Code change snippets.
========

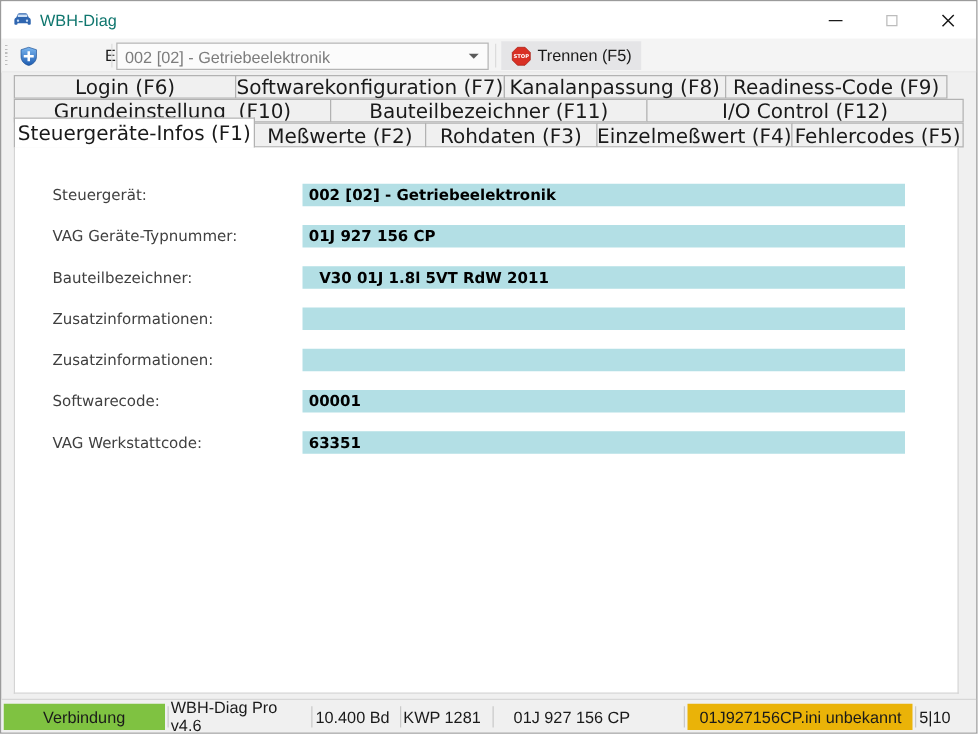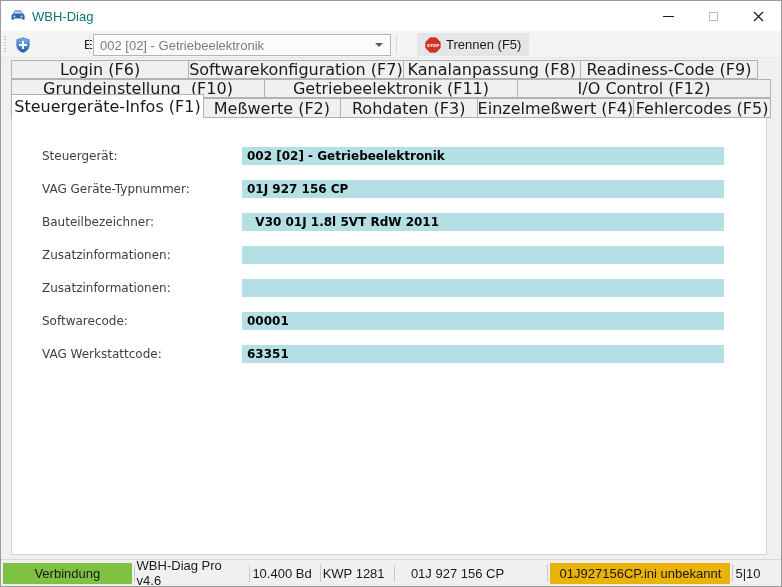--- a/index.html
+++ b/index.html
@@ -21,21 +21,21 @@
   .toolbar{ position:absolute; top:30px; left:0; width:100%; height:27px; background:#f4f4f4; border-bottom:1px solid #e7e7e7; }
   .grip{ position:absolute; left:3px; top:5px; width:2px; height:17px;
     background:repeating-linear-gradient(to bottom,#bdbdbd 0 1px,transparent 1px 3px); }
   .tbtn{ position:absolute; top:2px; height:23px; display:flex; align-items:center; font-size:13px; color:#1a1a1a; padding:0 6px; }
   .extras{ left:8px;gap:48px; }
   .extras .caret{ width:0; height:0; border-left:4px solid transparent; border-right:4px solid transparent; border-top:4px solid #444; margin-left:6px; margin-top:2px; }
   .vsep{ position:absolute; top:4px; width:1px; height:19px; background:#dcdcdc; }
   .combobox{ position:absolute; left:92px; top:3px; width:298px; height:22px; background:#fbfbfb; border:1px solid #b5b5b5;
     display:flex; align-items:center; font-size:13px; color:#7c7c7c; padding-left:6px; }
   .combobox .combo-arrow{ margin-left:auto; margin-right:7px; width:0; height:0; border-left:4px solid transparent; border-right:4px solid transparent; border-top:4px solid #5a5a5a; }
-  .trennen{ left:400px; background:#e5e5e7; padding:0 8px;margin-left:16px; }
+  .trennen{ left:400px; background:#e5e5e7; padding:0 8px; }
   .trennen svg, .extras svg{ margin-right:5px; }
   
   .tabrow{ position:absolute; left:10px; display:flex; }
   .tabrow1{ top:59px; width:747px; height:19px; }
   .tabrow2{ top:78px; width:760px; height:19px; }
   .tabrow3{ top:97px; width:760px; height:20px; }
   .tab{ flex:1; background:#f0f0f0; border:1px solid #b2b2b2; margin-left:-1px;
     display:flex; align-items:center; justify-content:center;
     font-family:"DejaVu Sans", sans-serif; font-size:16px; color:#1a1a1a; white-space:pre; }
   .tab:first-child{ margin-left:0; }
@@ -123,21 +123,21 @@
   </div>
 
   <div class="tabrow tabrow1">
     <div class="tab">Login (F6)</div>
     <div class="tab">Softwarekonfiguration (F7)</div>
     <div class="tab">Kanalanpassung (F8)</div>
     <div class="tab">Readiness-Code (F9)</div>
   </div>
   <div class="tabrow tabrow2">
     <div class="tab">Grundeinstellung  (F10)</div>
-    <div class="tab">Getriebeelektronik (F11)</div>
+    <div class="tab">Bauteilbezeichner (F11)</div>
     <div class="tab">I/O Control (F12)</div>
   </div>
   <div class="tabrow tabrow3">
     <div class="tab active">Steuergeräte-Infos (F1)</div>
     <div class="tab">Meßwerte (F2)</div>
     <div class="tab">Rohdaten (F3)</div>
     <div class="tab">Einzelmeßwert (F4)</div>
     <div class="tab">Fehlercodes (F5)</div>
   </div>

========

An exact copy of every entry above is required, without the pictures.

Solved exercise.
--- a/index.html
+++ b/index.html
@@ -21,21 +21,21 @@
   .toolbar{ position:absolute; top:30px; left:0; width:100%; height:27px; background:#f4f4f4; border-bottom:1px solid #e7e7e7; }
   .grip{ position:absolute; left:3px; top:5px; width:2px; height:17px;
     background:repeating-linear-gradient(to bottom,#bdbdbd 0 1px,transparent 1px 3px); }
   .tbtn{ position:absolute; top:2px; height:23px; display:flex; align-items:center; font-size:13px; color:#1a1a1a; padding:0 6px; }
   .extras{ left:8px;gap:48px; }
   .extras .caret{ width:0; height:0; border-left:4px solid transparent; border-right:4px solid transparent; border-top:4px solid #444; margin-left:6px; margin-top:2px; }
   .vsep{ position:absolute; top:4px; width:1px; height:19px; background:#dcdcdc; }
   .combobox{ position:absolute; left:92px; top:3px; width:298px; height:22px; background:#fbfbfb; border:1px solid #b5b5b5;
     display:flex; align-items:center; font-size:13px; color:#7c7c7c; padding-left:6px; }
   .combobox .combo-arrow{ margin-left:auto; margin-right:7px; width:0; height:0; border-left:4px solid transparent; border-right:4px solid transparent; border-top:4px solid #5a5a5a; }
-  .trennen{ left:400px; background:#e5e5e7; padding:0 8px;margin-left:16px; }
+  .trennen{ left:400px; background:#e5e5e7; padding:0 8px; }
   .trennen svg, .extras svg{ margin-right:5px; }
   
   .tabrow{ position:absolute; left:10px; display:flex; }
   .tabrow1{ top:59px; width:747px; height:19px; }
   .tabrow2{ top:78px; width:760px; height:19px; }
   .tabrow3{ top:97px; width:760px; height:20px; }
   .tab{ flex:1; background:#f0f0f0; border:1px solid #b2b2b2; margin-left:-1px;
     display:flex; align-items:center; justify-content:center;
     font-family:"DejaVu Sans", sans-serif; font-size:16px; color:#1a1a1a; white-space:pre; }
   .tab:first-child{ margin-left:0; }
@@ -123,21 +123,21 @@
   </div>
 
   <div class="tabrow tabrow1">
     <div class="tab">Login (F6)</div>
     <div class="tab">Softwarekonfiguration (F7)</div>
     <div class="tab">Kanalanpassung (F8)</div>
     <div class="tab">Readiness-Code (F9)</div>
   </div>
   <div class="tabrow tabrow2">
     <div class="tab">Grundeinstellung  (F10)</div>
-    <div class="tab">Getriebeelektronik (F11)</div>
+    <div class="tab">Bauteilbezeichner (F11)</div>
     <div class="tab">I/O Control (F12)</div>
   </div>
   <div class="tabrow tabrow3">
     <div class="tab active">Steuergeräte-Infos (F1)</div>
     <div class="tab">Meßwerte (F2)</div>
     <div class="tab">Rohdaten (F3)</div>
     <div class="tab">Einzelmeßwert (F4)</div>
     <div class="tab">Fehlercodes (F5)</div>
   </div>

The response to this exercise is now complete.